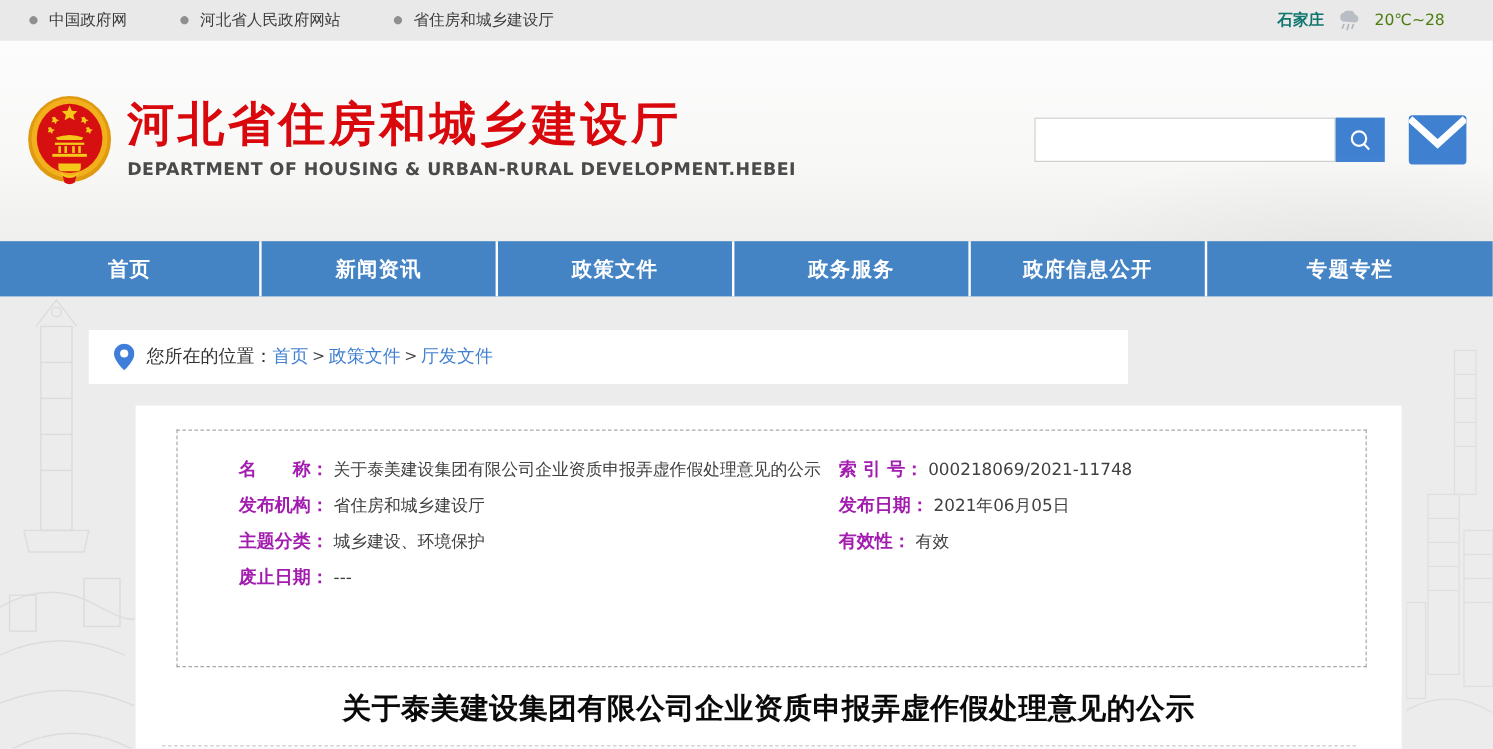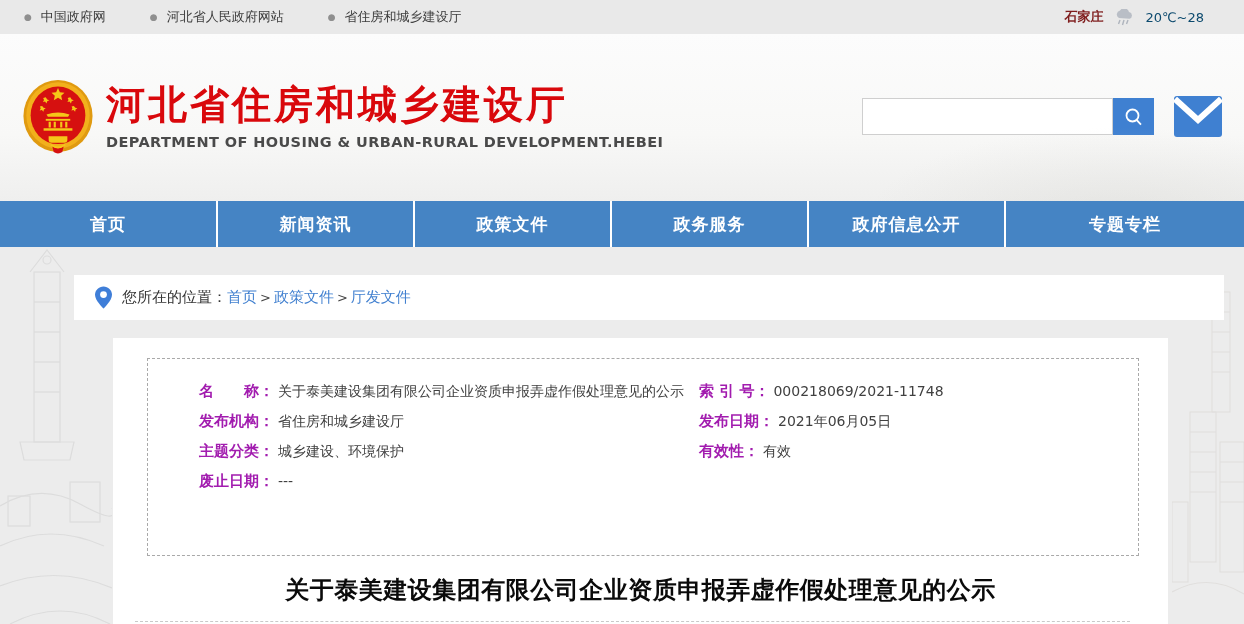"石家庄" .topbar-city { color: #7f1d1d -> #0f766e }
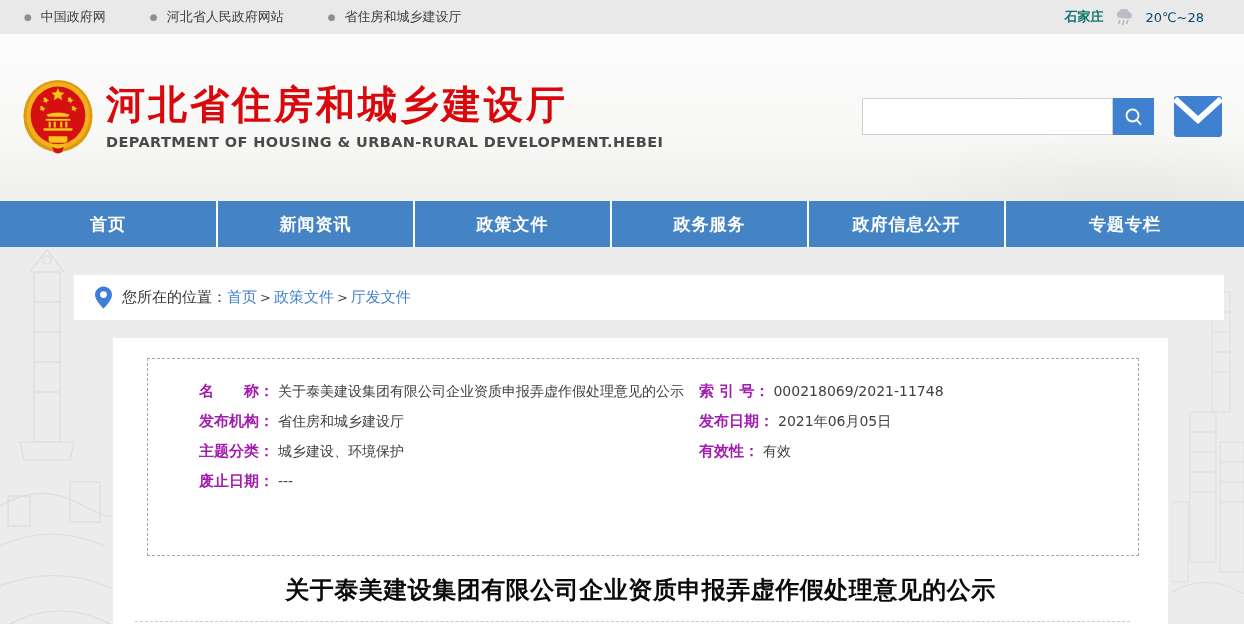"20℃~28" .topbar-temp { color: #0c4a6e -> #4d7c0f }
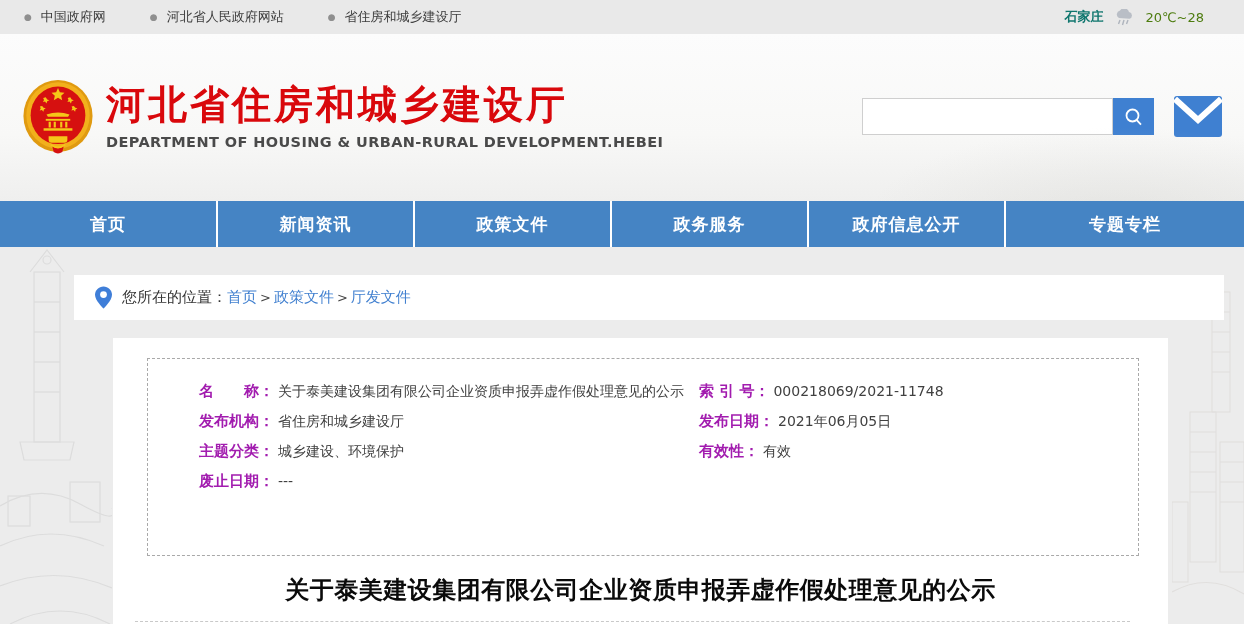"您所在的位置：" .crumb-bar { width: 1150px -> 866px }
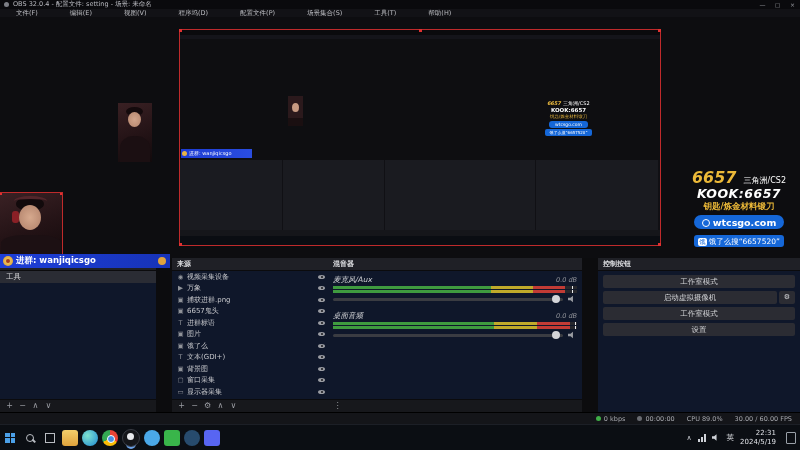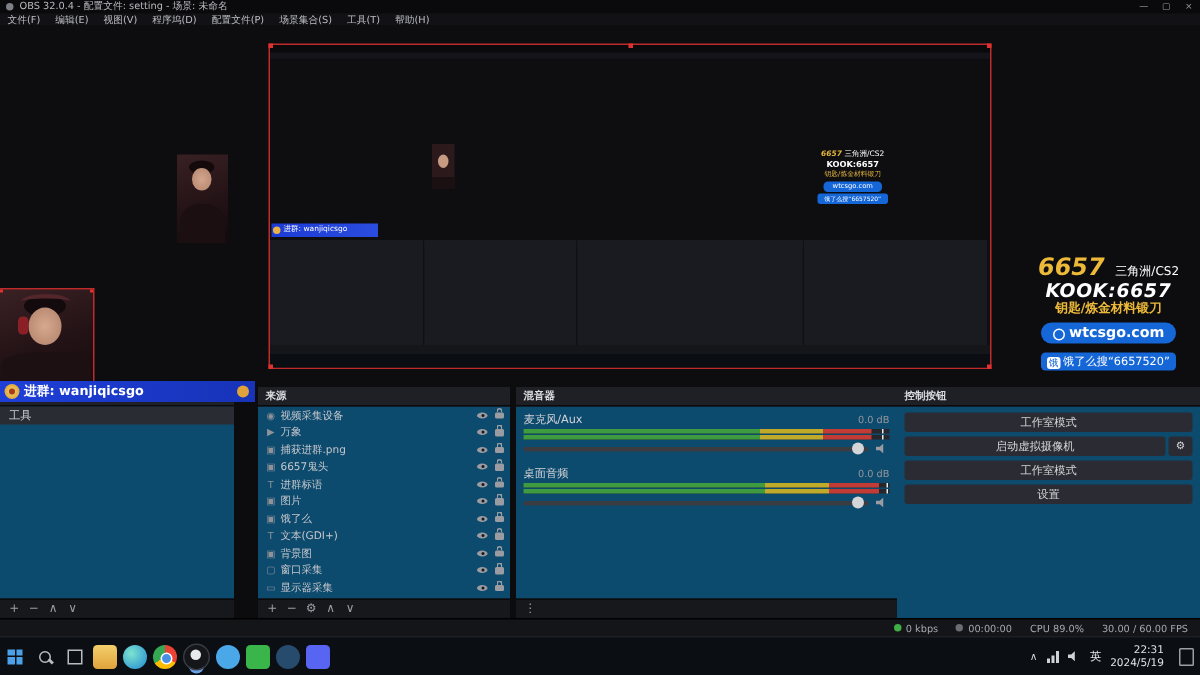"文件(F)" .mi { padding: 0 5px -> 0 16px }
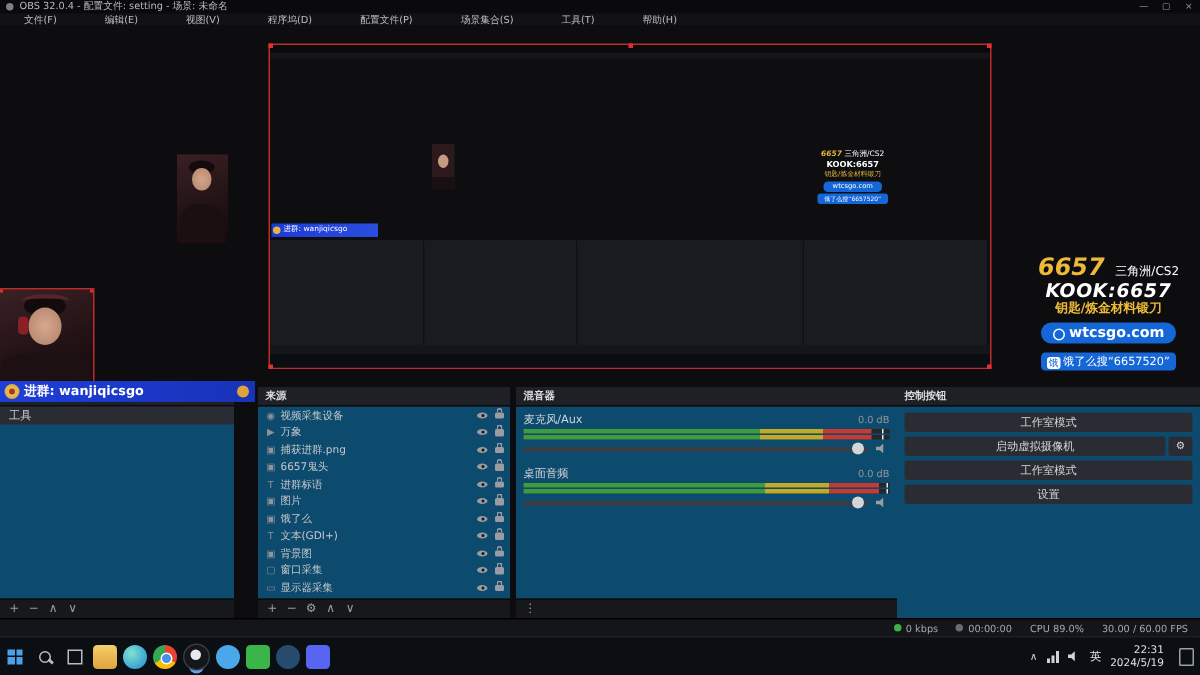"来源" .dock { background: #0c4a6e -> #0f172a }
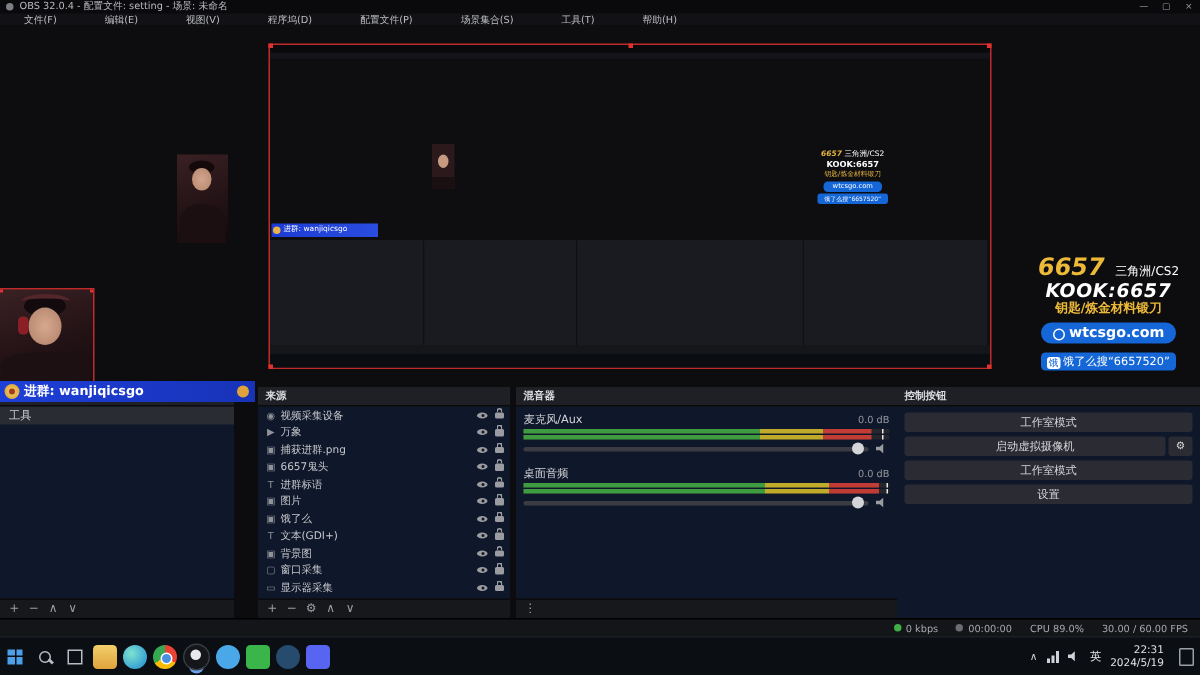"混音器" #dock-mixer { left: 344px -> 328px }
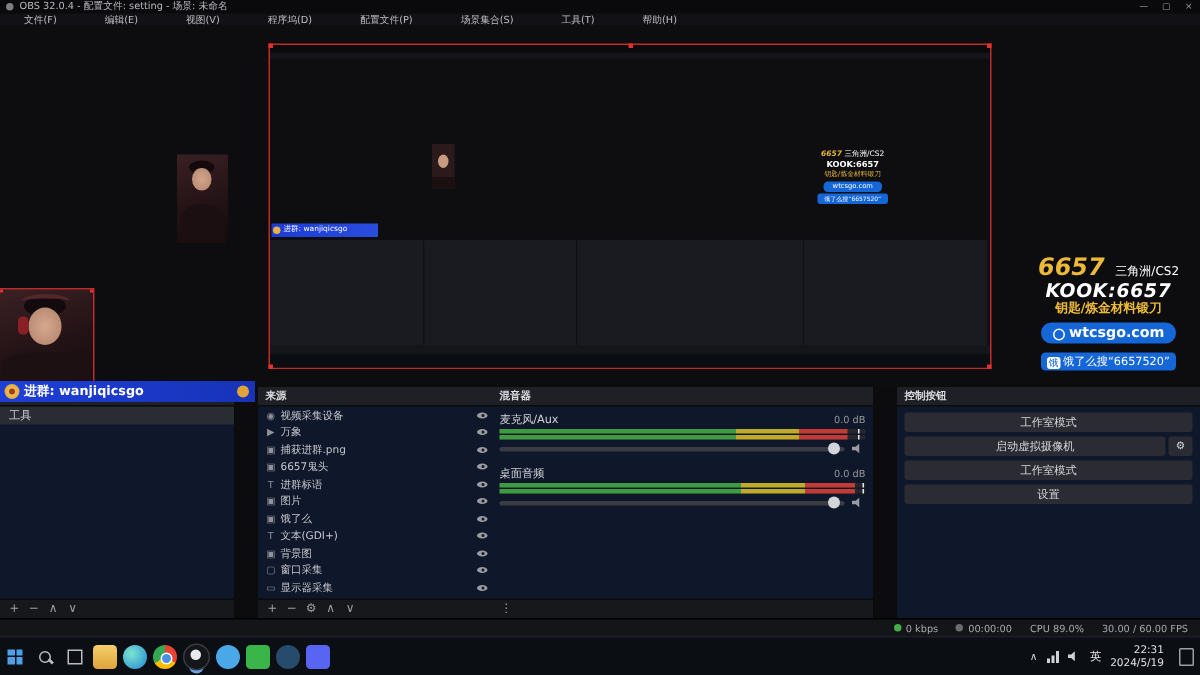"麦克风/Aux" .mx-ch { font-style: none -> italic }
────────────────────────────────────────
- **WHAT IS BEING ASKED**: From the first record to the last, print everything again exactly, without pictures.

- **EXERCISE RESPONSE**:
"石家庄" .topbar-city { color: #7f1d1d -> #0f766e }
"20℃~28" .topbar-temp { color: #0c4a6e -> #4d7c0f }
"您所在的位置：" .crumb-bar { width: 1150px -> 866px }
"文件(F)" .mi { padding: 0 5px -> 0 16px }
"来源" .dock { background: #0c4a6e -> #0f172a }
"混音器" #dock-mixer { left: 344px -> 328px }
"麦克风/Aux" .mx-ch { font-style: none -> italic }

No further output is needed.